B. F. Skinner Was Not a Therapist
One of the best-known psychologists to ever live was Harvard University’s B.F. Skinner. Skinner spent decades as a member of the psychology department at Harvard, where he ultimately documented many of the basic laws that govern behavior. Given the nature of his work, he’s also a pretty good exemplar of how a “psychologist” is not necessarily a “therapist.” Skinner was not a therapist. He did not have a “license to practice” psychology in a therapeutic capacity. And get this – as a researcher, he did not study humans (see Skinner, 1953)! He famously studied various non-human species, such as rats and pigeons. The stuff he studied was not even clearly connected with issues related to therapy. Skinner was interested in such processes as how various reinforcement schedules affect pecking behavior in pigeons, for instance. Try taking THAT to your therapeutic session!
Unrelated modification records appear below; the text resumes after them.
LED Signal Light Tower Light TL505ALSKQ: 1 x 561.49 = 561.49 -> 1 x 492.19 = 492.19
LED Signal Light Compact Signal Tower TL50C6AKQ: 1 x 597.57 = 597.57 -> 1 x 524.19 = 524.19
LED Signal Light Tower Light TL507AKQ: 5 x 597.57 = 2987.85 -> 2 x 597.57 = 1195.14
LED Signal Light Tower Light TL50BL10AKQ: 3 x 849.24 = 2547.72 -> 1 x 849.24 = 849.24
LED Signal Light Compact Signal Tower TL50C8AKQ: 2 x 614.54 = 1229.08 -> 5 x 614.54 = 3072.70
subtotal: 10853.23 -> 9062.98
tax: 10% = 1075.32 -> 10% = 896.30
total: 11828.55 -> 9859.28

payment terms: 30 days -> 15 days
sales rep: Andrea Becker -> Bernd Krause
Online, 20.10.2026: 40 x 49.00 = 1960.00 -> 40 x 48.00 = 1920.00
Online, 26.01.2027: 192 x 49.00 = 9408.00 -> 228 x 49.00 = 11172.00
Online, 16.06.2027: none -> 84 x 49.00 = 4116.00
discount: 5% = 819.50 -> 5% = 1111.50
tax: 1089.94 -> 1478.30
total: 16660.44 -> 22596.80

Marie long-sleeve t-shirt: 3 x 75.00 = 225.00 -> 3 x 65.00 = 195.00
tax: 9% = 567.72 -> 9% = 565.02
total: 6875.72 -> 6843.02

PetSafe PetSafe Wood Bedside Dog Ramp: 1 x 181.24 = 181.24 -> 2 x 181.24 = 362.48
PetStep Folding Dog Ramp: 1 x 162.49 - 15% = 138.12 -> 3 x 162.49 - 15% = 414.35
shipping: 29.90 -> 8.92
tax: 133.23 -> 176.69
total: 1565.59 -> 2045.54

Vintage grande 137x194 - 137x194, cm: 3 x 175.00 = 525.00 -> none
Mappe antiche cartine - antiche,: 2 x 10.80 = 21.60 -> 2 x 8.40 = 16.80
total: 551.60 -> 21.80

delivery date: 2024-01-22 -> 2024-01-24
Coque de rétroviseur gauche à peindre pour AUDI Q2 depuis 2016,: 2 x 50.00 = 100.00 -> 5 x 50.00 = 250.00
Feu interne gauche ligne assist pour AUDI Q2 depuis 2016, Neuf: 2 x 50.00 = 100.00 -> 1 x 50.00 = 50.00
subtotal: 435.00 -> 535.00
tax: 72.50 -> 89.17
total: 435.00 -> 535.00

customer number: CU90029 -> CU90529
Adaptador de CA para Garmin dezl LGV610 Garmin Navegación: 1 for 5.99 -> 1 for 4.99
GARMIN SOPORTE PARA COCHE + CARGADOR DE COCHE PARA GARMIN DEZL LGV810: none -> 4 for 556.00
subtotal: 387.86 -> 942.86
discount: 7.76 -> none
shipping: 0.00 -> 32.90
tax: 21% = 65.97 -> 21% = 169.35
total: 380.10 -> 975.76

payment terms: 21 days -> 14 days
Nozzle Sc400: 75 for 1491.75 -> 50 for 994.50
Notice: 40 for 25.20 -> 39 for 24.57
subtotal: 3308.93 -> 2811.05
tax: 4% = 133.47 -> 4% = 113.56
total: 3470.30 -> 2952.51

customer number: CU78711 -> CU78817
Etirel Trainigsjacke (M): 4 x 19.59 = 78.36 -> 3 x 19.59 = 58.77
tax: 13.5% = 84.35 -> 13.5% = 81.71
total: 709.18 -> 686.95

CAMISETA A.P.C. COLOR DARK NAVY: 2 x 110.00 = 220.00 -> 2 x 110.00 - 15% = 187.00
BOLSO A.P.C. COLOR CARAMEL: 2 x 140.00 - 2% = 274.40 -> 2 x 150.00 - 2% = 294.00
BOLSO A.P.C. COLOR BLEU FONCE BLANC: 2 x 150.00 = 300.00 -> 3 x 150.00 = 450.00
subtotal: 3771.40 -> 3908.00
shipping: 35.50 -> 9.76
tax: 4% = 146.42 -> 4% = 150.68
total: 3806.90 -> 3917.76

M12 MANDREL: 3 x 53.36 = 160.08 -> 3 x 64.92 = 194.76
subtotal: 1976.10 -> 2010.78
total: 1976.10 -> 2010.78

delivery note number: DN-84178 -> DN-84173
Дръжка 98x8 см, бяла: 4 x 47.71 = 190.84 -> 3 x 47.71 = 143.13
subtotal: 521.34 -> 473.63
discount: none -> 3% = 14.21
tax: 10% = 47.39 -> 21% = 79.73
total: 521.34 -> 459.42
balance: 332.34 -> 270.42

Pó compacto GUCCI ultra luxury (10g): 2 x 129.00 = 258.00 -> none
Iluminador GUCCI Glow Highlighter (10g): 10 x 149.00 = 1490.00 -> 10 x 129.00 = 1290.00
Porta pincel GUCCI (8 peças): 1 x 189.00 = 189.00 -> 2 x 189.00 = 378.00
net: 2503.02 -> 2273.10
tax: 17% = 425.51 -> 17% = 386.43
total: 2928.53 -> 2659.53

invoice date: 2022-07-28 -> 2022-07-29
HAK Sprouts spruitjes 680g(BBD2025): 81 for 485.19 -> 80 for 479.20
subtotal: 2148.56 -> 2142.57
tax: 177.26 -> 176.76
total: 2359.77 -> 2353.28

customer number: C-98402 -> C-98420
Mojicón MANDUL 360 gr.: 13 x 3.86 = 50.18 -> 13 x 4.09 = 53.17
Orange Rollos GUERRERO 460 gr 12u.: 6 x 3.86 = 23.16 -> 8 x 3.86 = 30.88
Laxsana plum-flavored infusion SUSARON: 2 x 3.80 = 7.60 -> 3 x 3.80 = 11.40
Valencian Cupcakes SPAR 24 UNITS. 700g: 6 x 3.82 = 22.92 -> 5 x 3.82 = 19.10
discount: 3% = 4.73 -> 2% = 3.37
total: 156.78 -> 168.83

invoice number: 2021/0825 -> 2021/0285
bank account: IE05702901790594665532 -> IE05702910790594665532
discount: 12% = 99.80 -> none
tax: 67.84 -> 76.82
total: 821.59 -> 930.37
No, Skinner was not a therapist – but he was behavioral scientist sine qua non. And he is probably the most prolific scholar to have ever been in the employ of the department of psychology at Harvard University. So was he a psychologist? Certainly not in the “therapist” sense – but I’d give a big “yes, of course!” in the “behavioral scientist” sense of the term.
A Call for Better Terms
Clearly I’m trying to make the case here that the term “psychologist” can be a bit confusing. I’ll go out on a limb, actually, and take it a step further. I think the term “psychologist” may have run its course (and I say this while sitting in my role as the chair of an academic “psychology” department!). The confusion associated with this term affects how young people think about the profession. College students often come into my office saying that they want to be “psychologists” when they grow up. When I ask them “what do you mean by the term ‘psychologist,’ the most common response I get is something like ‘gee, I don’t know!’”
There are therapists. They include clinical psychologists, mental health counselors, psychiatrists, clinical social workers, school counselors, and the like. Maybe we should start using the umbrella term “therapists” for such professionals so as to avoid confusion and clarify meaning.
There are behavioral scientists. They include research psychologists, psychometricians, social psychologists, developmental psychologists, and many kinds of neuroscientists. The work these folks do is qualitatively different from the work of therapists (although some of the work done on this front may help inform therapeutic processes). How about we call folks in these professions “behavioral scientists” to avoid confusion and clarify meaning?
An Apology to Psychology Today
In writing this post, I realize that I’m doing so under the auspices of “Psychology Today” – perhaps the greatest media source related to both “therapy” and the “behavioral sciences” that exists in our modern world. Given the prominent placement of the word “Psychology” in the title of this magazine, I almost feel like I need to apologize to my friends at PT! My post here seems to imply that the magazine divide into two – “Therapy Today” and “The Behavioral Sciences Today.” Sure, neither of them has quite the ring that “Psychology Today” does – and I’m sure that there would be a lot of logistics involved in such a change! But I guess that in a long-term, big-picture kind of sense, such a change actually does follow from my reasoning herein. For what it’s worth!
The term “psychology” is so commonly misunderstood – to the point that the term itself is almost more confusing than it is useful in getting people to know what the work of a “psychologist” is. Some people who work under the label of “psychologist” are primarily therapists. While others who work under this label are primarily behavioral scientists. And since that’s the case, maybe using these more accurate terms would help people in general better understand these important fields that, ultimately, work toward the common good of helping the human condition.
Skinner, B. F. (1953). Science and human behavior. New York: Macmillan.